Russian President Vladimir Putin and Syrian President Bashar Assad were not tied directly to Mossack Fonseca, but the ICIJ said the documents contained links to a "close friend" of Putin and two of Assad's cousins.

Mossack Fonseca responded to questions from ICIJ and its media partners with a statement: "As a registered agent we merely help incorporate companies, and before we agree to work with a client in any way, we conduct a thorough due-diligence process, one that in every case meets and quite often exceeds all relevant local rules, regulations and standards to which we and others are bound."

The statement said: "We have not once in nearly 40 years of operation been charged with criminal wrongdoing."
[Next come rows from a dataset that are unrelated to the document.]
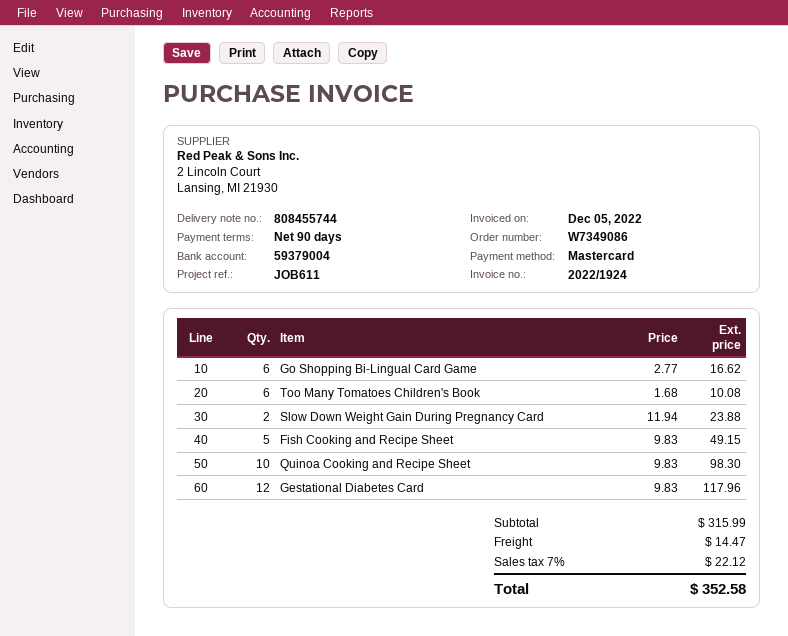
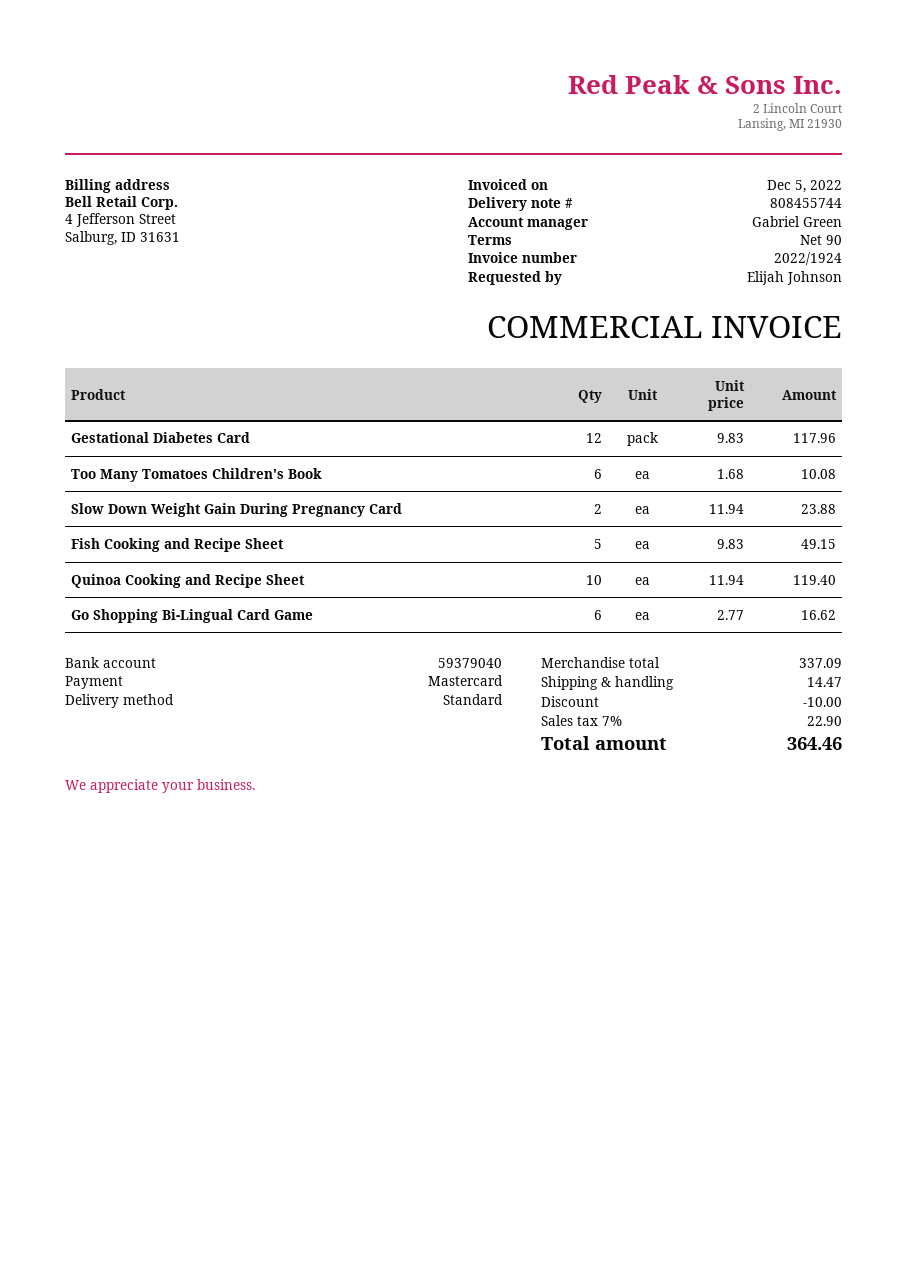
bank account: 59379004 -> 59379040
Quinoa Cooking and Recipe Sheet: 10 x 9.83 = 98.30 -> 10 x 11.94 = 119.40
subtotal: 315.99 -> 337.09
discount: none -> 10.00
tax: 7% = 22.12 -> 7% = 22.90
total: 352.58 -> 364.46

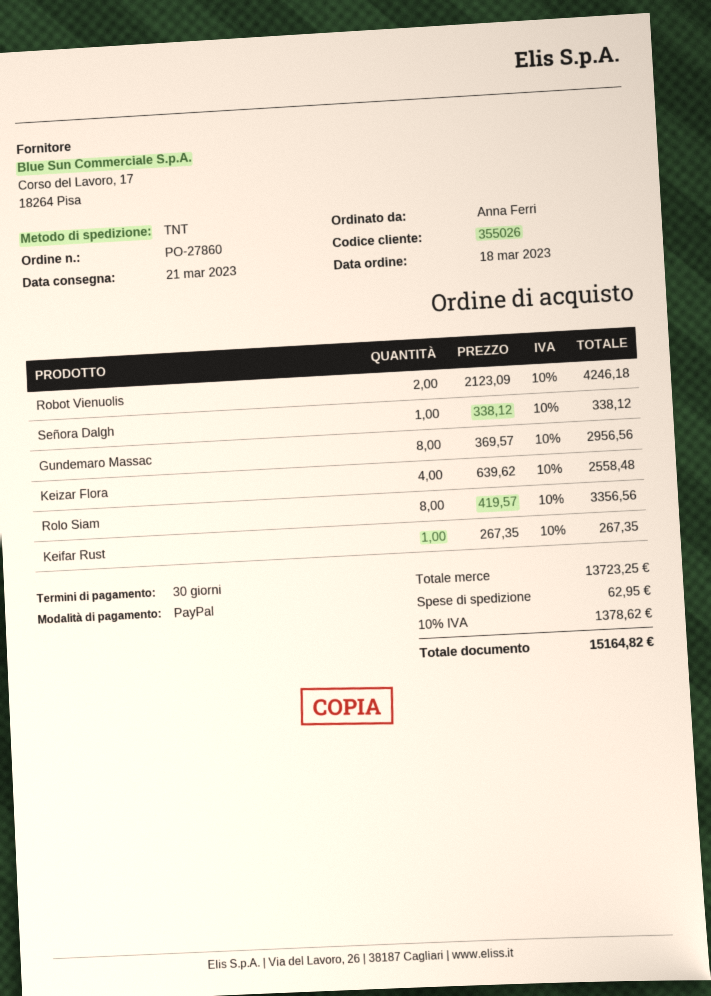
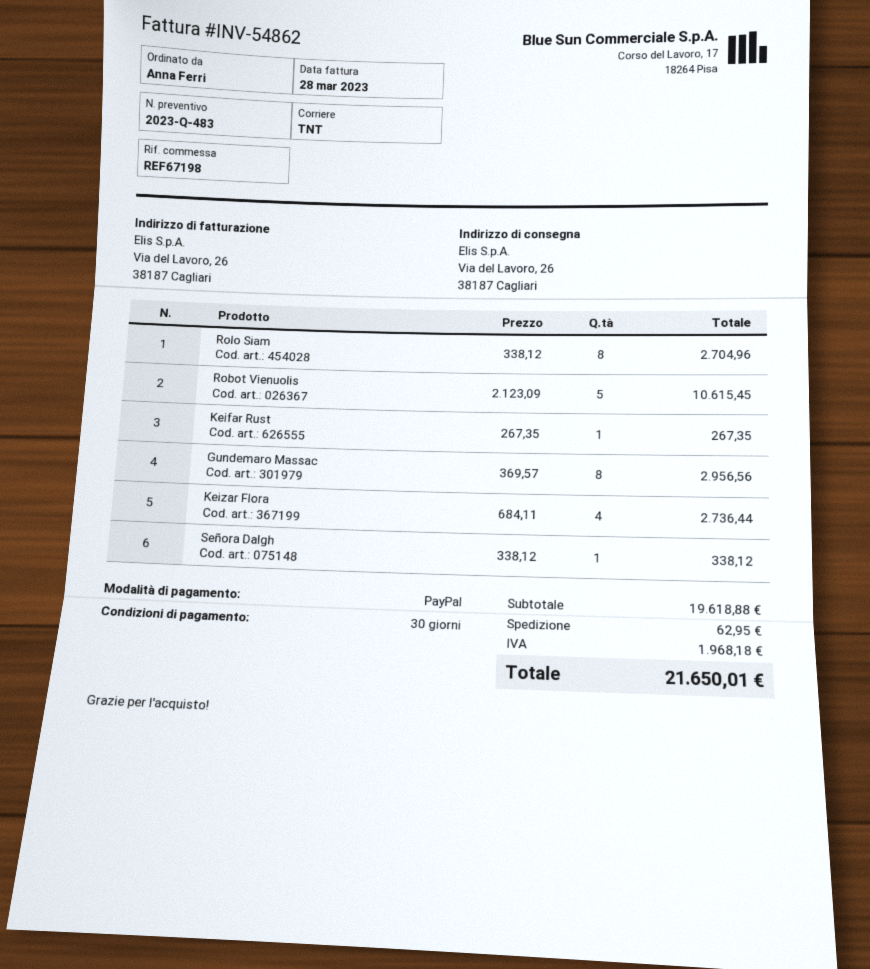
Robot Vienuolis: 2 x 2123.09 = 4246.18 -> 5 x 2123.09 = 10615.45
Keizar Flora: 4 x 639.62 = 2558.48 -> 4 x 684.11 = 2736.44
Rolo Siam: 8 x 419.57 = 3356.56 -> 8 x 338.12 = 2704.96
subtotal: 13723.25 -> 19618.88
tax: 1378.62 -> 1968.18
total: 15164.82 -> 21650.01

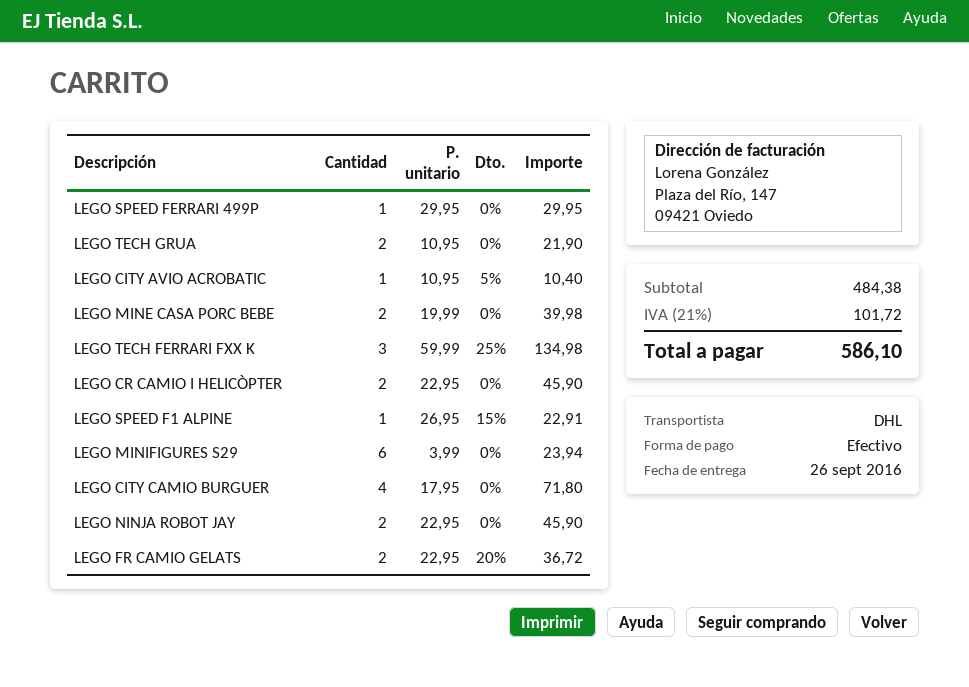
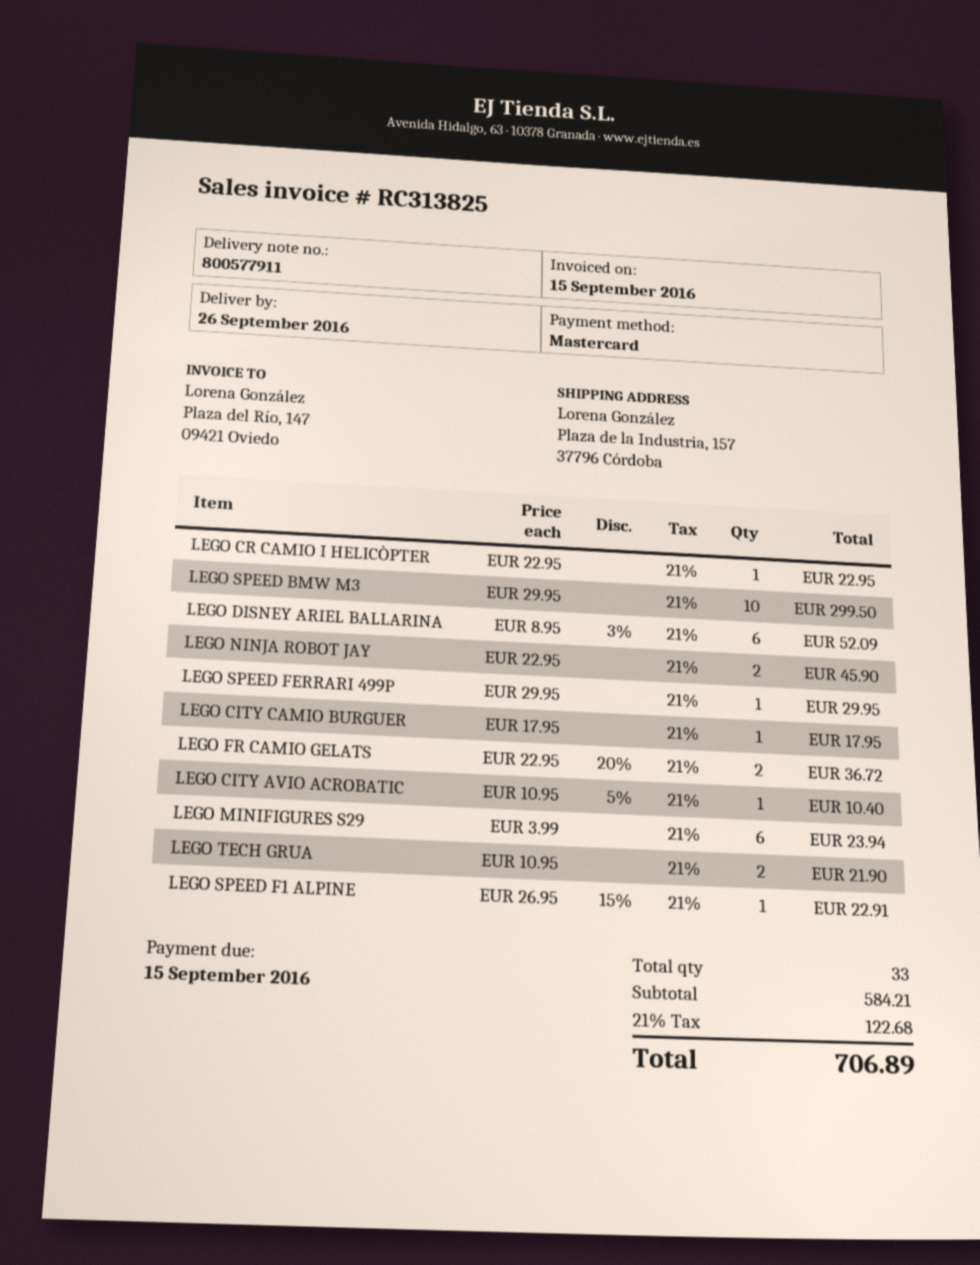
payment method: cash -> Mastercard
LEGO MINE CASA PORC BEBE: 2 x 19.99 = 39.98 -> none
LEGO TECH FERRARI FXX K: 3 x 59.99 - 25% = 134.98 -> none
LEGO CR CAMIO I HELICÒPTER: 2 x 22.95 = 45.90 -> 1 x 22.95 = 22.95
LEGO CITY CAMIO BURGUER: 4 x 17.95 = 71.80 -> 1 x 17.95 = 17.95
LEGO SPEED BMW M3: none -> 10 x 29.95 = 299.50
LEGO DISNEY ARIEL BALLARINA: none -> 6 x 8.95 - 3% = 52.09
subtotal: 484.38 -> 584.21
tax: 21% = 101.72 -> 21% = 122.68
total: 586.10 -> 706.89

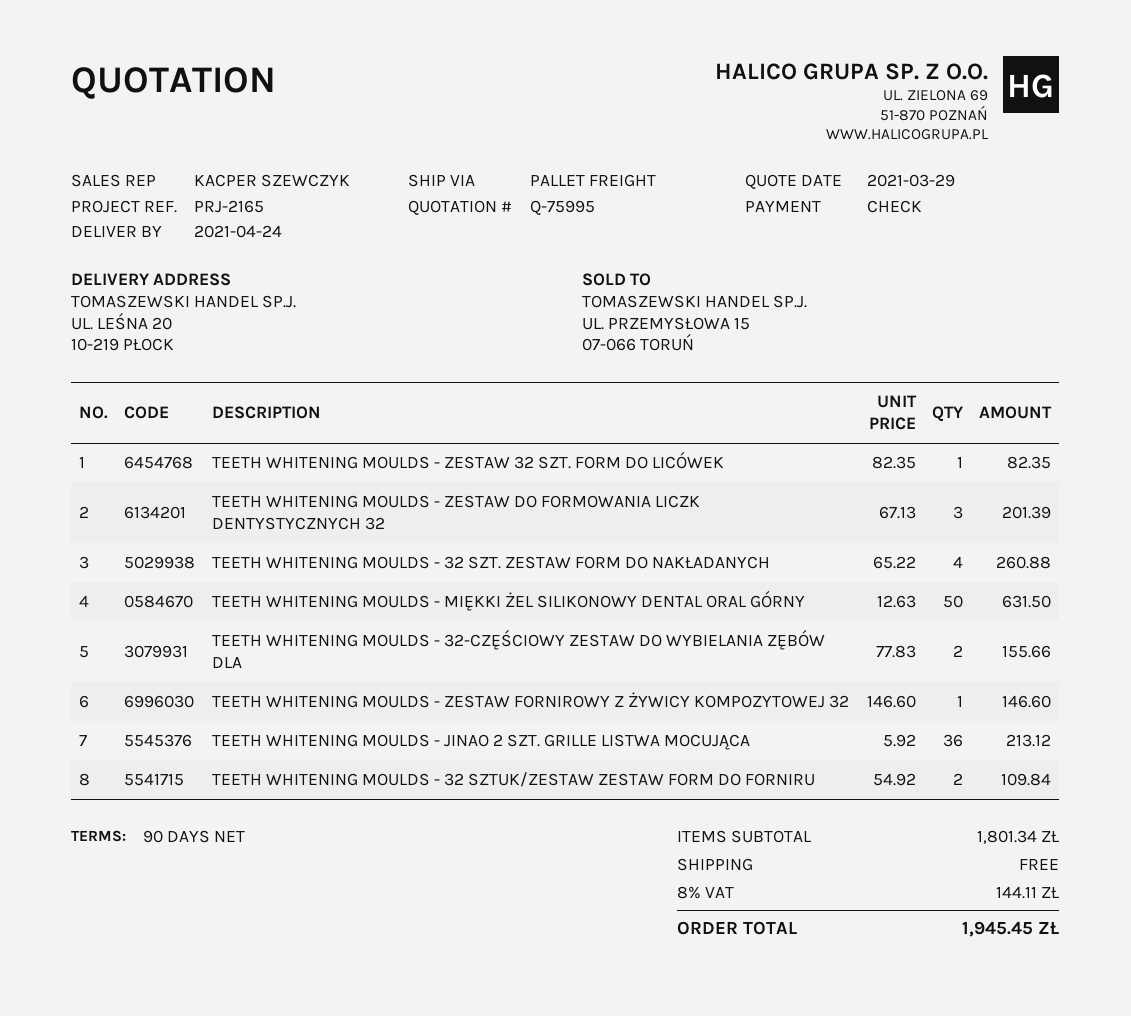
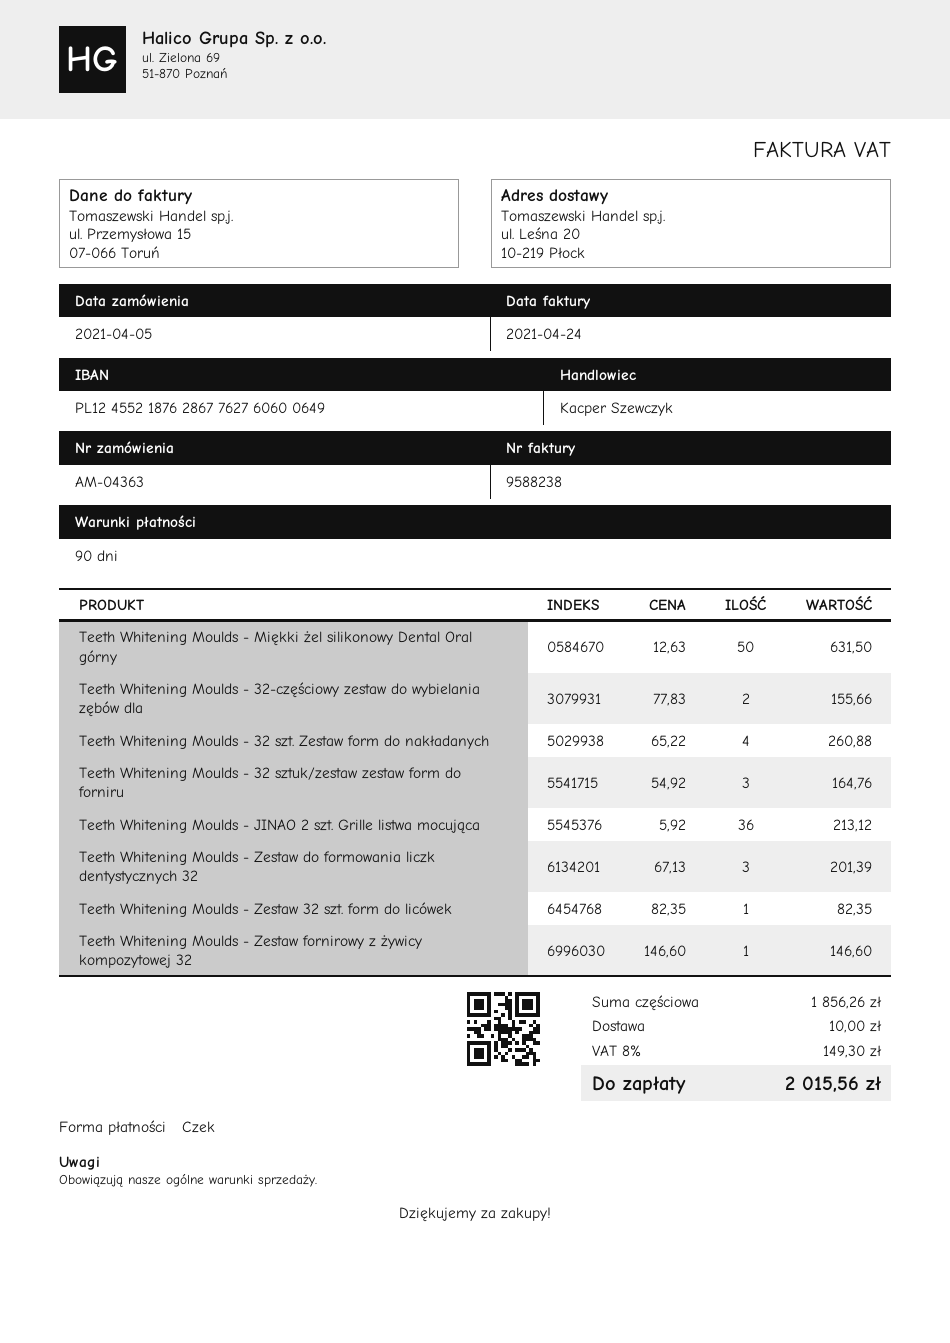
TEETH WHITENING MOULDS - 32 SZTUK/ZESTAW ZESTAW FORM DO FORNIRU: 2 x 54.92 = 109.84 -> 3 x 54.92 = 164.76
subtotal: 1801.34 -> 1856.26
shipping: 0.00 -> 10.00
tax: 8% = 144.11 -> 8% = 149.30
total: 1945.45 -> 2015.56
The ICIJ tallied 29 billionaires as having links to offshore accounts provided by Mossack Fonseca. So far, only a handful have been named, including Russian billionaire and AS Monaco soccer club president Dmitry Rybolovlev (worth $7.8 billion, according to Forbes), Ukrainian president Petro Poroshenko (worth $1.3 billion) and former Prime Minister of Georgia Bidzina Ivanishvili (worth $4.8 billion). The report also named millionaires Jackie Chan and Argentinian soccer star Lionel Messi as having ties. While Messi is already under investigation in a Spanish tax evasion case, the report noted that "as with many of Mossack Fonseca's clients, there is no evidence that Chan used his companies for improper purposes."

FIFA and UEFA officials, already disgraced due to wide-scale corruption within the world of soccer, were also named by ICIJ as having links to offshore entities.


Among those named as having ties to offshore entities were a swathe of individuals and organizations earlier blacklisted by the U.S. government for engaging in business with "Mexican drug lords, terrorist organizations like Hezbollah or rogue nations like North Korea and Iran," ICIJ reported.




Between 1977 and 2015, over 14,000 banks, law firms and other go-betweens in more than 200 countries asked Mossack Fonseca to form over 214,000 offshore entities. The U.S. ranked fourth, behind Hong Kong, the U.K. and Switzerland, as home to the highest number of intermediaries, with 617 found to have worked with Mossack Fonseca.


The British Virgin Islands was the most popular tax haven, accounting for one out of every two shell companies named in the investigation, or 113,000 companies in total. Situated in the Caribbean, it has a 0 percent corporation tax.

The second and third most popular were Panama, home to over 48,000 shell companies, and the Bahamas, with almost 16,000. Mossack Fonseca also registered some shell companies here in the U.S., in Nevada and Wyoming, two of six states with no corporation tax.